SMCS is leveling the playing field. Now, every student has Internet access, word processing capabilities and many supportive applications. The GoKnow applications that are being used allow the teachers to create and sync lessons to the students’ devices. When students complete the assignment, they simply sync their work, and the teacher can grade their assignment at their computer.

These Mobile Learning Devices are not an add-on within the classroom. The students are able to take them from class to class throughout the entire day. The students also have the ability to use video, audio and camera aspects on their device. Many teachers allow the students to bring their MLD on field trips to take pictures and to record notes.

This so-called “disruptive technology” has had a positive impact on the students. Unmotivated students have become motivated. The use of these devices has enabled educators to reach all learning styles. The students are completely immersed and engaged in their learning. St. Marys has noticed an increase in mathematics and writing achievement. With the ongoing improvements and changes being made technologically, St. Marys City Schools is making an effort to change along with the times. St. Marys has had great success implementing Mobile Learning devices into the classroom!

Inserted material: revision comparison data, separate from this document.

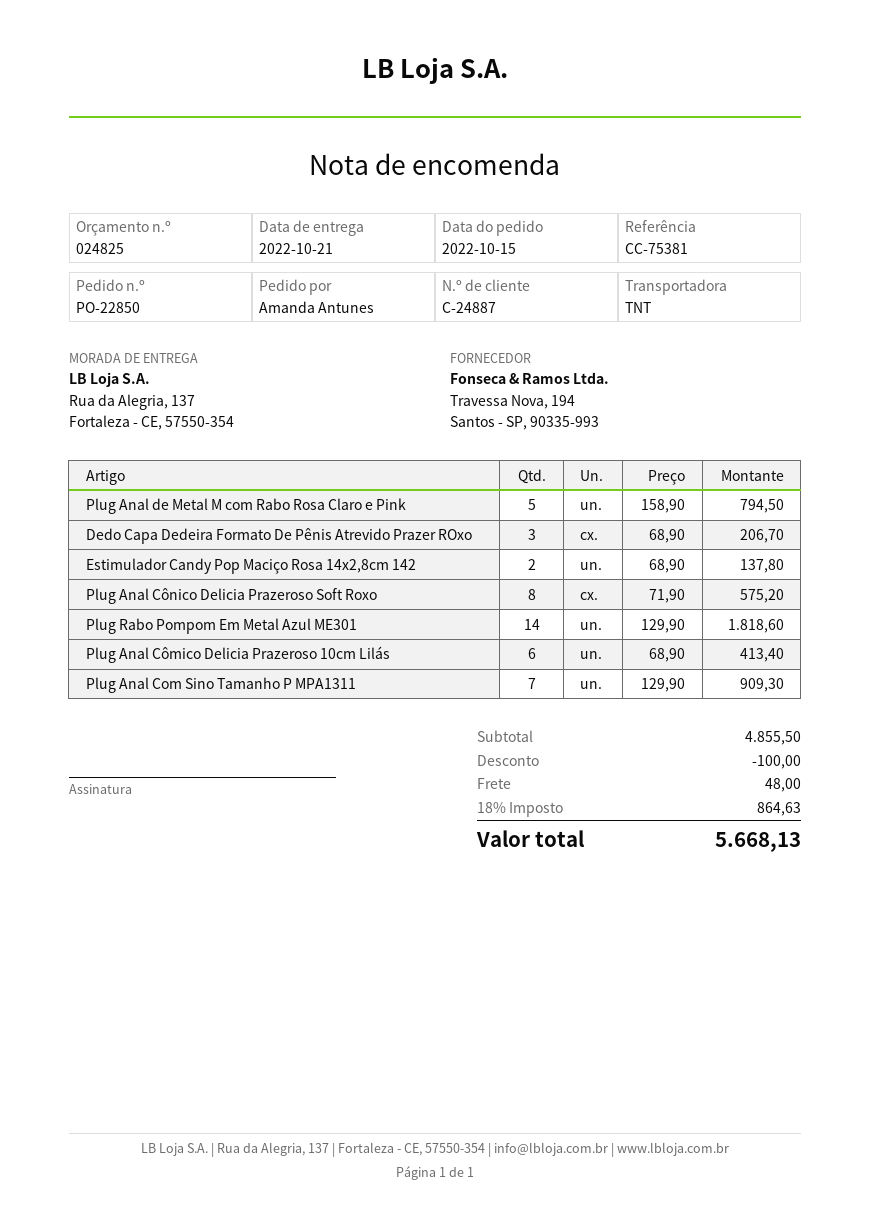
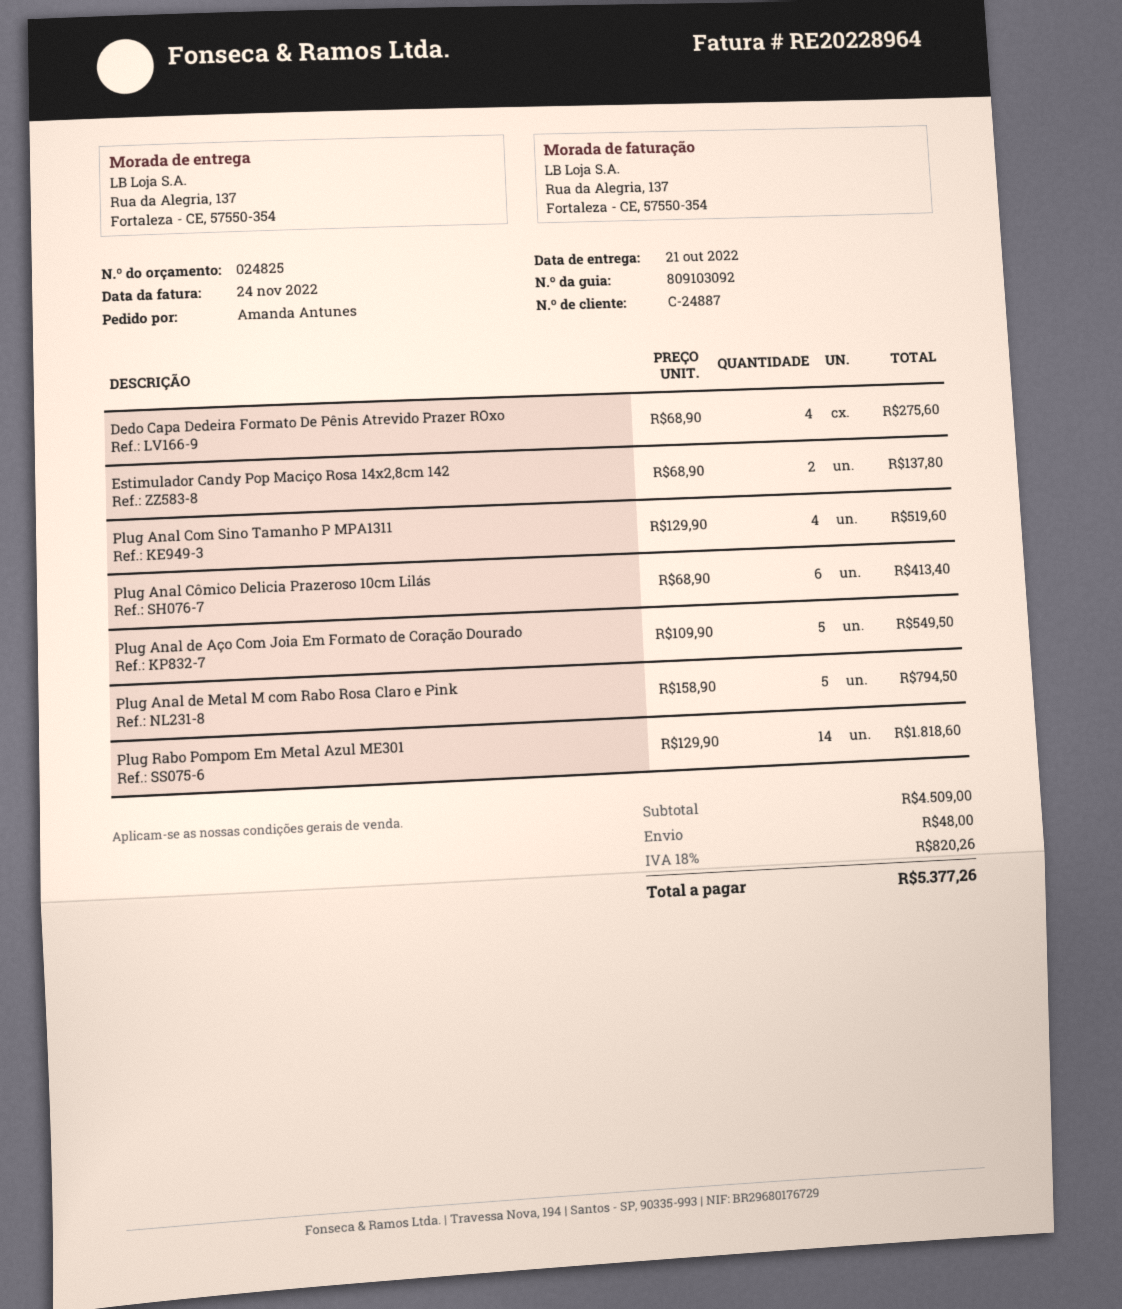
Dedo Capa Dedeira Formato De Pênis Atrevido Prazer ROxo: 3 x 68.90 = 206.70 -> 4 x 68.90 = 275.60
Plug Anal Cônico Delicia Prazeroso Soft Roxo: 8 x 71.90 = 575.20 -> none
Plug Anal Com Sino Tamanho P MPA1311: 7 x 129.90 = 909.30 -> 4 x 129.90 = 519.60
Plug Anal de Aço Com Joia Em Formato de Coração Dourado: none -> 5 x 109.90 = 549.50
subtotal: 4855.50 -> 4509.00
discount: 100.00 -> none
tax: 18% = 864.63 -> 18% = 820.26
total: 5668.13 -> 5377.26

To find out more about St. Marys Mobile Learning Technology, visit http://www.smriders.net/Mobile_Learning/.

What are your thoughts on mobile learning? Do your children’s schools use mobile devices for learning?

 

Scott Newcomb has taught for 11 years and works with 4th graders at St. Marys Intermediate School in Ohio, a public school in its fourth year using mobile learning devices with students. Scott helped organize and participated in the first Mobile Learning Technology Conference in Ohio in May of 2009. Scott has helped with professional development training for staff members using smartphone computers. He has presented about Mobile Learning at the E-Tech Ohio Conference, Mobile Learning Technology Conference in Ohio 2009-2010, OSBA Conference and the ISTE Conference in Denver, CO. Scott has also conducted webinars on the topic of mobile learning for Classroom 2.0 Live, EdTech Talk and the Reform Symposium.

Scott blogs about resources for mobile learning at http://www.themobilenative.blogspot.com/.

3 comments
StephanHughes
StephanHughes

I´m all for mobile learning. Apart from being all techy, it stimulates interactive and autonomous learning at the same time: we collaborate and exchange information to transform what we have learned into what we know.